I remember a much-loved literature professor impressing upon us the importance of story. ‘Why does it matter?’ he asked. ‘Because that’s what we are. You’re more than a personality; you’re more than your DNA. You’re a story, and your story is unique. Even if you and your identical twin did exactly the same things side by side for the rest of your lives, your stories would be different.’
And now we’re heading fast into Holy Week, a time in the Church year when we re-tell, and on a certain level re-live, the story most central to our identity as a faith community. And while that story is unifying, an arc big enough and transcendent enough to embrace us all, it enmeshes with our own stories to become something new and intimate. Each person’s journey towards resurrection is both like everyone else’s and very much unlike everyone else’s.
This early Easter story tells of two troubled young people and ‘the long journey we each take to go beyond what hurts toward the one who heals us’, while The Stories that Bind Us focuses on the communal story, pointing to the importance of a strong family narrative for children’s emotional health and resilience, and blogger Ellen Painter Dollar reflects on the dominant narratives surrounding disability as well as those stories it seems we’re not allowed to share.
The American radio programme, On Being, has also been talking about stories and story-telling lately. The episode entitled The Great Cauldron of Story, an interview with Harvard professor of Germanic languages and literature Maria Tatar, touches on the importance of fairy tales and legends (which she is careful to distinguish from sacred stories) in the working of our own personal narratives:
And at one point, I asked many of my students, what books from childhood they had brought with them to Harvard. And why? And what I was struck by was that often the students didn’t really remember much about the story, but there was something in the story — some little talisman. Some moment, a sentence, something a character does, a detail in a picture sometimes that they bonded with. It was almost like a little souvenir of the tale that they then carried with them into adult life. And you know, when they would think of that — everything with light.
We talked about brain sliding up that there was, and some deep connection with your childhood. And trying to figure that out was always such an interesting exercise. Because inevitably a story grew out of that souvenir. Not necessarily the story from childhood, but a new tale — their own story. And so, you know, again it became a kind of platform for figuring things out in their own lives — in their own daily lives.

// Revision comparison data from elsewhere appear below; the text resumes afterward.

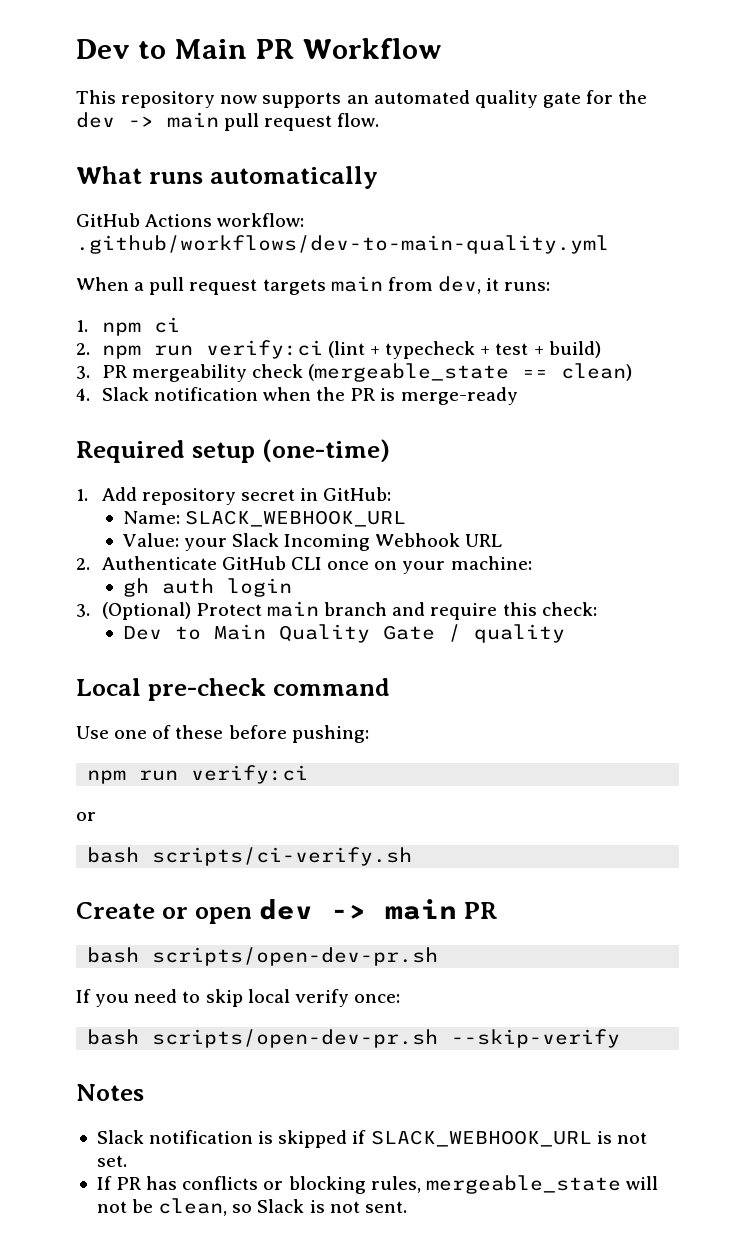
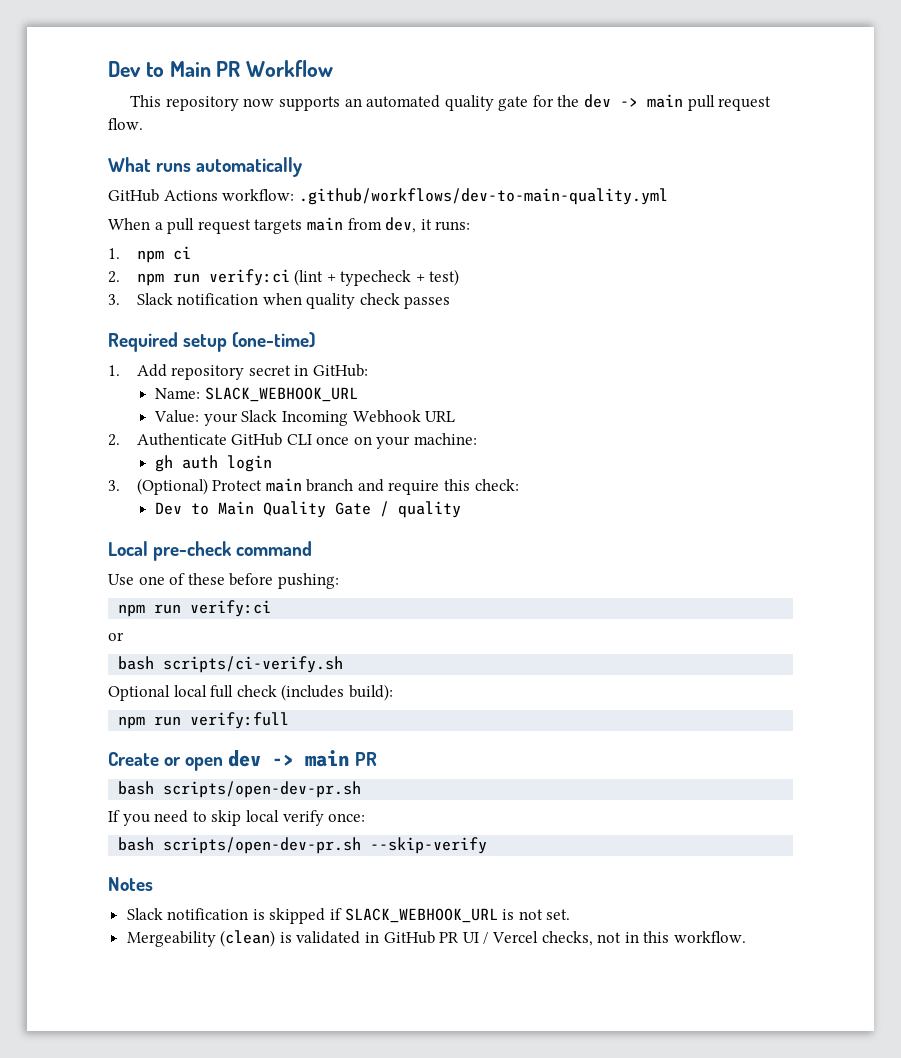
- 2. npm run verify:ci (lint + typecheck + test + build)
- 3. PR mergeability check (mergeable_state == clean)
- 4. Slack notification when the PR is merge-ready
+ 2. npm run verify:ci (lint + typecheck + test)
+ 3. Slack notification when quality check passes
+ Optional local full check (includes build):
+ npm run verify:full
- If PR has conflicts or blocking rules, mergeable_state will not be clean, so Slack is not sent.
+ Mergeability (clean) is validated in GitHub PR UI / Vercel checks, not in this workflow.

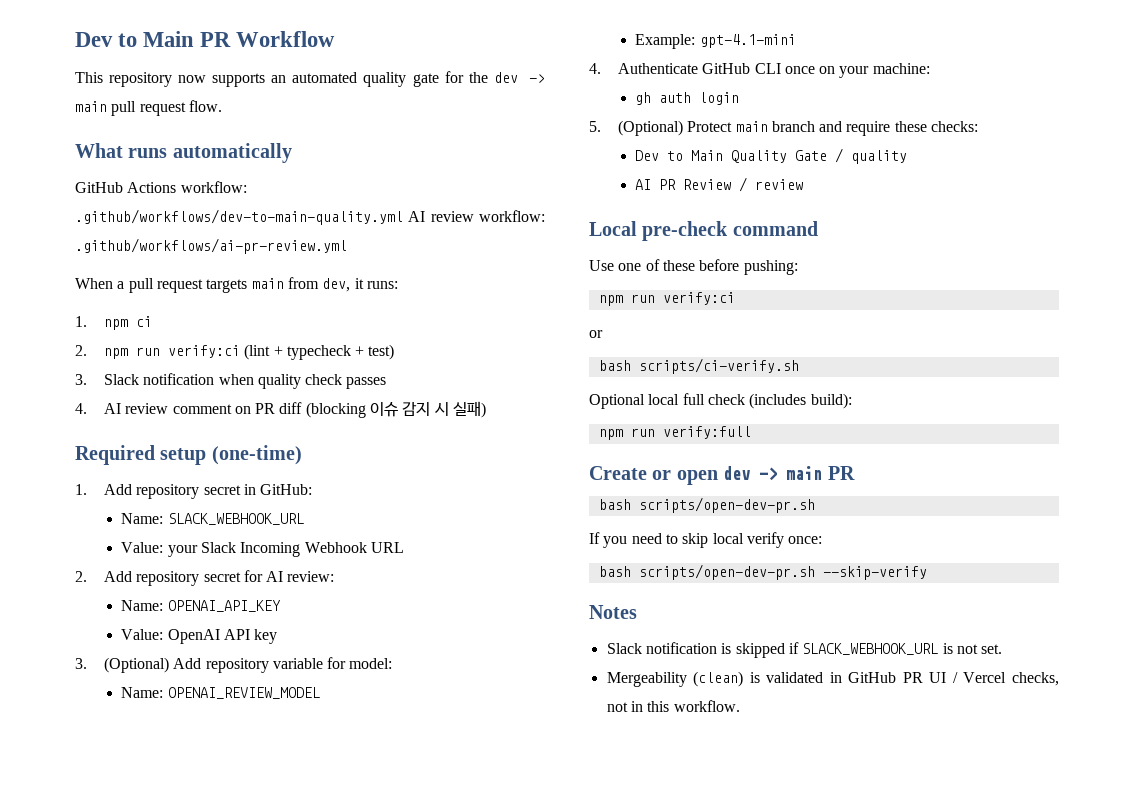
- GitHub Actions workflow: .github/workflows/dev-to-main-quality.yml
+ GitHub Actions workflow: .github/workflows/dev-to-main-quality.yml AI review workflow: .github/workflows/ai-pr-review.yml
+ 4. AI review comment on PR diff (blocking 이슈 감지 시 실패)
- 2. Authenticate GitHub CLI once on your machine:
+ 2. Add repository secret for AI review:
+ Name: OPENAI_API_KEY
+ Value: OpenAI API key
+ 3. (Optional) Add repository variable for model:
+ Name: OPENAI_REVIEW_MODEL
+ Example: gpt-4.1-mini
+ 4. Authenticate GitHub CLI once on your machine:
- 3. (Optional) Protect main branch and require this check:
+ 5. (Optional) Protect main branch and require these checks:
+ AI PR Review / review

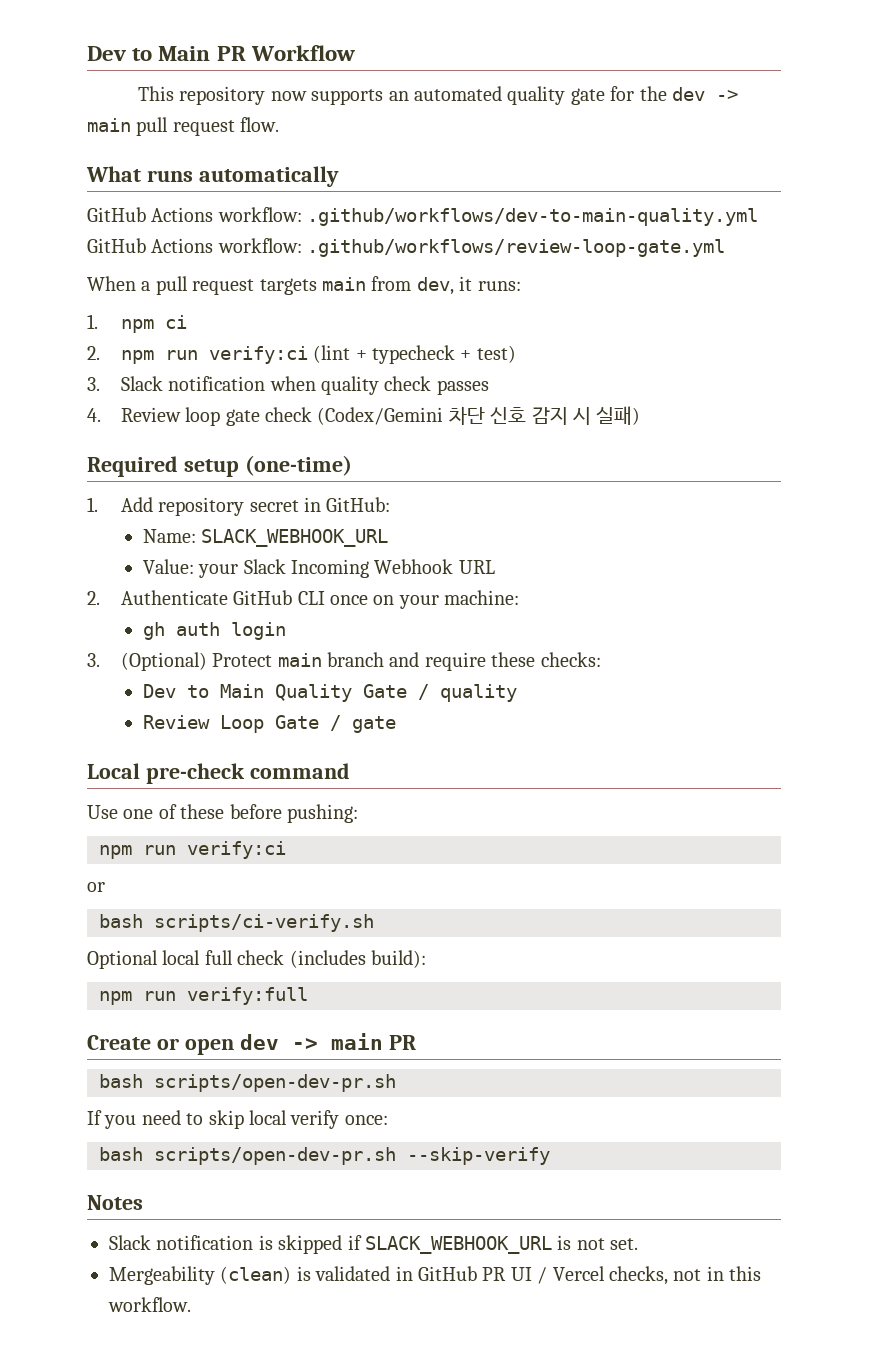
- GitHub Actions workflow: .github/workflows/dev-to-main-quality.yml AI review workflow: .github/workflows/ai-pr-review.yml
+ GitHub Actions workflow: .github/workflows/dev-to-main-quality.yml GitHub Actions workflow: .github/workflows/review-loop-gate.yml
- 4. AI review comment on PR diff (blocking 이슈 감지 시 실패)
+ 4. Review loop gate check (Codex/Gemini 차단 신호 감지 시 실패)
- 2. Add repository secret for AI review:
- Name: OPENAI_API_KEY
- Value: OpenAI API key
- 3. (Optional) Add repository variable for model:
- Name: OPENAI_REVIEW_MODEL
- Example: gpt-4.1-mini
- 4. Authenticate GitHub CLI once on your machine:
+ 2. Authenticate GitHub CLI once on your machine:
- 5. (Optional) Protect main branch and require these checks:
+ 3. (Optional) Protect main branch and require these checks:
- AI PR Review / review
+ Review Loop Gate / gate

Finally (I’ve saved the best for last), this interview with storyteller Kevin Kling gives me so much to think about when it comes to stories and healing that even though I’m going to put in a few excerpts here, I urge you to listen to the whole programme some time when you’re in the car, or washing the dishes, or anything that allows you to pay whole-hearted attention to the funny, gentle wisdom found in this man’s stories and reflections. If you’d rather, you can read the transcript instead.
Kling was born with a birth defect and later survived a near-fatal motorcycle accident. I love his initial exasperation with fairy tales and how he came to see them:
And the Ugly Duckling, OK, this one, this one was a particular thorn for me. Um, because, I mean, the Ugly Duckling, it’s all going great, you know, when he’s this large uber-duck. I love that, you know, this big duck. But then they find out he’s a swan. And so he, he, all of a sudden, he’s not a duck anymore. He’s a swan. Well, when you’re a kid with a disability, what does that do, hope, you know, hope a ship of aliens lands and goes, “No, you’re really one of us?” Because, you know, but you’re stuck living with ducks…And yet when I learned you could tell them the way you saw them through your own eyes, and that fairy tales were meant to be told, and told at, to get your point of view across, then I got to change them around and thicken them up.
And elsewhere:
But that’s exactly how I use stories, is that by telling a story, things don’t control me anymore. It’s in my vernacular. It’s the way I see the world. And I think that’s why our stories ask our questions, our big questions, like, “Where do we come from before life, after life?” “What’s funny in this world, or sacred?” And even more importantly, by the asking in front of people, and with people, even if we don’t find the answer, by the asking, we know we’re not alone. And I have found that often that’s even more important than the answer.
But I want to end with another resurrection story. This is Kling describing his experience after the accident when he was suffering from post-traumatic stress, and how he remembers re-awakening to life.
And I had to take an elevator down to the bottom floor every day and try to walk a half a block. That was, like, my job. And I’d walked my half a block, and my wife, Mary, met me in the lobby, and she bought an apple for me. And I hadn’t, food had no taste. So I was losing a lot of weight. And she said, “Just take a bite just for me.” So I took a bite, and flavor, that was the day it came back, and the sweetness came in, and, um, when the sweetness hit my tongue, it, I started to cry and it was flushing out all of the antibiotics and toxins that I had. I had not, again, I hadn’t cried in years. And my eyes were burning, and with my burning eyes and the sweetness in my mouth, it just felt good to be alive.